[Revision tracking records]
• • •

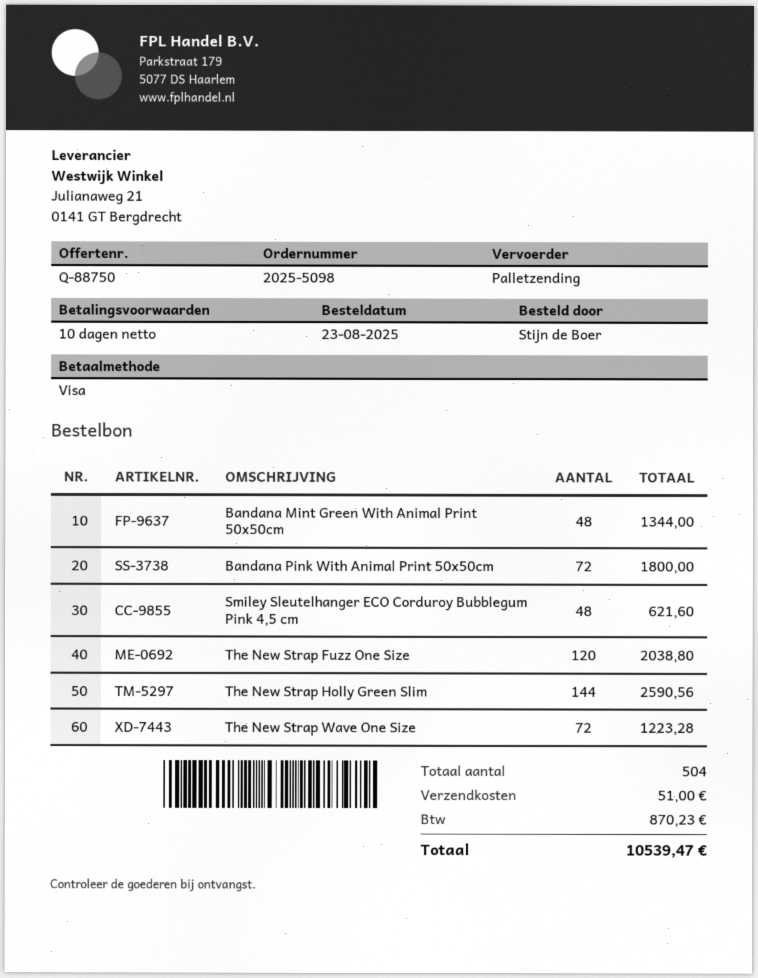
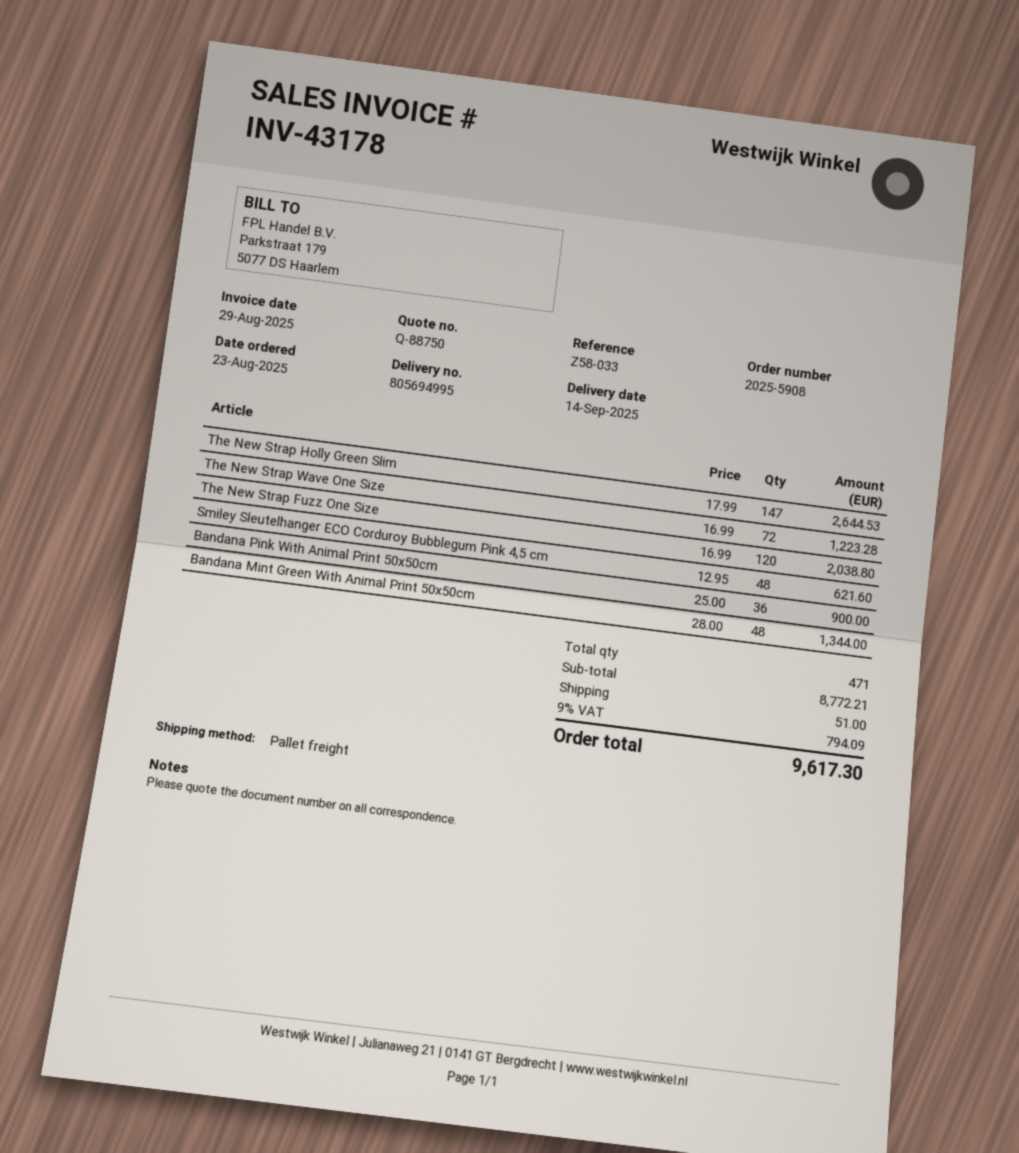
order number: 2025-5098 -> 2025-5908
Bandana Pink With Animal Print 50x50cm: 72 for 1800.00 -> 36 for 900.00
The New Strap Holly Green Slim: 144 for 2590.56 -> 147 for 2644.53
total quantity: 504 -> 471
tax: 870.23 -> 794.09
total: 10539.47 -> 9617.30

• • •

**Aim of the task:** Only what runs from the line containing "The New Strap" through the final line of the entries above belongs in the answer, restated exactly.

**Your solution:**
The New Strap Holly Green Slim: 144 for 2590.56 -> 147 for 2644.53
total quantity: 504 -> 471
tax: 870.23 -> 794.09
total: 10539.47 -> 9617.30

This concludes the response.